Following the price strength seen over the first two trading days of the week, most cash market points on Wednesday declined despite the fact that the Northeast, Great Lakes Northern Plains and parts of the Mid-Atlantic and Midcontinent are still shivering under below-normal temperatures. After being one of the largest gainers to begin the week and recording twin $20 highs, Transco Zone 6 New York on Wednesday registered the largest drop, shedding nearly $6 to average just shy of $11.85/MMBtu.

Out West, most points trickled a couple pennies lower or remained flat. SoCal Border dropped four cents to average $6.85. The Henry Hub shaved off a nickel to average just north of $7.50 while the Chicago Citygate dropped six cents to $7.39.

While snow flurries were seen in the Northeast and in some Mid-Atlantic points on Wednesday, the market’s weakness could be attributed to the warm-up expected next week. According to the National Weather Service’s latest six-to 10-day forecast covering March 13-17, a vast majority of the United States is expected to enjoy above-normal temperatures with the exceptions of Alaska, the very southern tip of Florida and the very northern part of the state of Washington, which are expected to exhibit below-normal readings. Central Florida, northern Wisconsin, Minnesota, North Dakota and the remainder of Washington state are expected to experience normal temperatures during the period.

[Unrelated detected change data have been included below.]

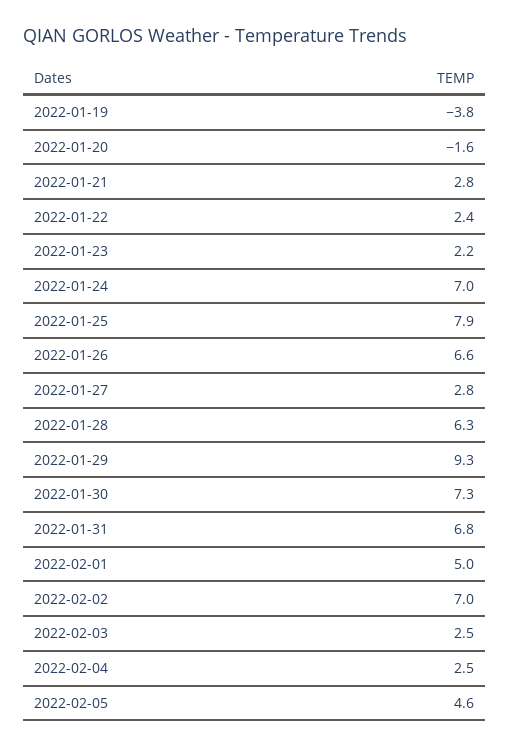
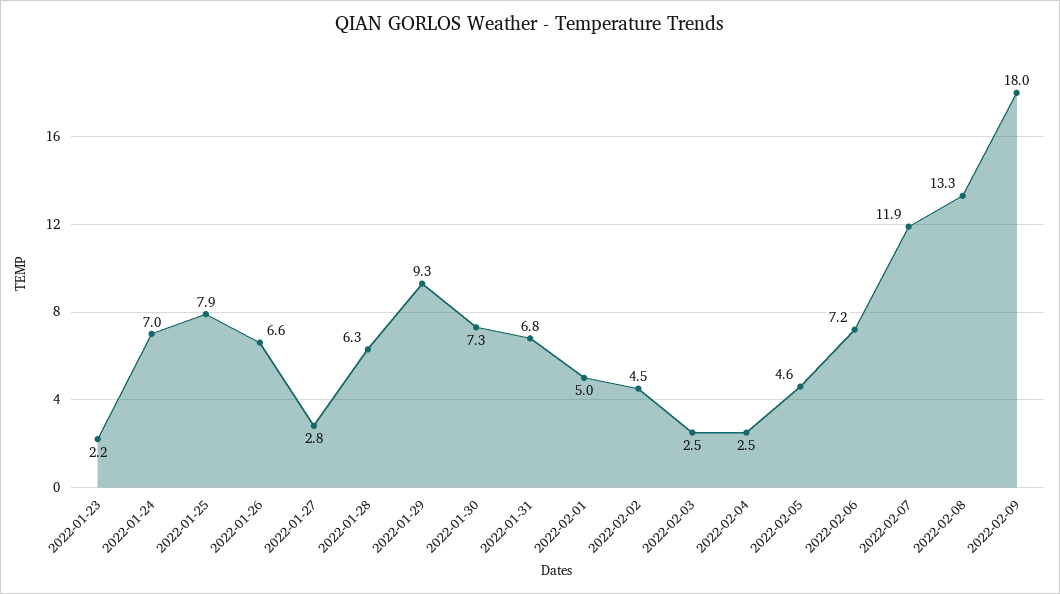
2022-01-19: -3.8 -> none
2022-01-20: -1.6 -> none
2022-01-21: 2.8 -> none
2022-01-22: 2.4 -> none
2022-02-02: 7 -> 4.5
2022-02-06: none -> 7.2
2022-02-07: none -> 11.9
2022-02-08: none -> 13.3
2022-02-09: none -> 18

“On Wednesday we saw gas prices slip a bit lower than the prior two days,” said one Northeast marketer. “Temperatures are still cold, but we saw power-demand retreat somewhat and utilities are backing off a bit. The story is this market is experiencing a slow death price-wise. I think we will continue to see prices move lower Thursday and into the weekend as things get back to a more seasonal pattern.”

A further decline could be possible, especially if cash prices follow futures lower. After rallying on Tuesday, April natural gas futures on Wednesday declined by 10.6 cents to close at $7.366.

The marketer added that despite colder-than-normal temperatures from the Northeast down throughout Virginia, he expects that to turn around rather quickly. “While I hear it is snowing in Washington, DC, the cherry blossoms will be blooming by Tuesday,” he said.

A Southern California trader said the market Wednesday was pretty quiet. “The cold weather out here has come off a bit and it looks like power generation is down, so spot prices should drift lower accordingly,” he said. “Right now it is not cold enough to run your heater but not hot enough to run your air conditioner, so we are having some real nice Southern California weather, which results in reduced demand.”

Looking at the storage report Thursday for the week ended March 2, the trader said people are still talking about a draw between 90 Bcf and 105 Bcf. “Nobody is too damn excited one way or the other,” he said. “It depends on how heavily people wanted to pull down storage last week as opposed to trying to roll it. We are still above the five-year average, so I think we’re pretty safe for the remainder of the withdrawal season.”

One week after falling below the 200 Bcf withdrawal level, some within the industry believe Thursday’s Energy Information Administration (EIA) storage report will reveal a sub-100 Bcf pull. A Reuters survey of 22 industry players produced a range of expectations from 94 Bcf to 124 Bcf and a median drawdown estimate of 102 Bcf. The number revealed Thursday morning will be compared with last year’s 97 Bcf withdrawal for the week and the five-year average pull of 117 Bcf.

According to Golden, CO-based Bentek Energy, the company’s Flow Model methodology indicates a withdrawal of 96 Bcf, bringing stocks 13.8% below the five year high — which occurred last year — and 14% above the five-year average. The company expects a 74 Bcf withdrawal from the East region, a 17 Bcf pull from the West region and a 5 Bcf subtraction from the Producing region. If a 96 Bcf withdrawal is realized, Bentek noted that the stock level of 1,637 Bcf would be 59 Bcf below the 1,696 Bcf level reached at the end of the 2006 withdrawal season on March 31.

However, by looking at other statistics, storage levels could still be quite comfortable following the last five storage reports of the withdrawal season. According to the EIA, the five-year average finish to the withdrawal season sits at 1,232 Bcf, while the minimum amount of gas in storage at the end of a withdrawal season over the last five years sits at 694 Bcf, which was recorded in 2003.

In addressing Thursday’s storage report, the Northeast marketer said he expect to see a withdrawal of 97 Bcf for the week and season-ending inventories at a “comfortable 1,400 Bcf.”

Bentek’s Daily Storage Range report indicated a range of withdrawal expectations from 88 to 104 Bcf with a midpoint of a 96 Bcf pull. Bentek’s Supply/Demand Balance view in its Weekly Market Recap published last Friday indicated a 90 Bcf withdrawal estimate.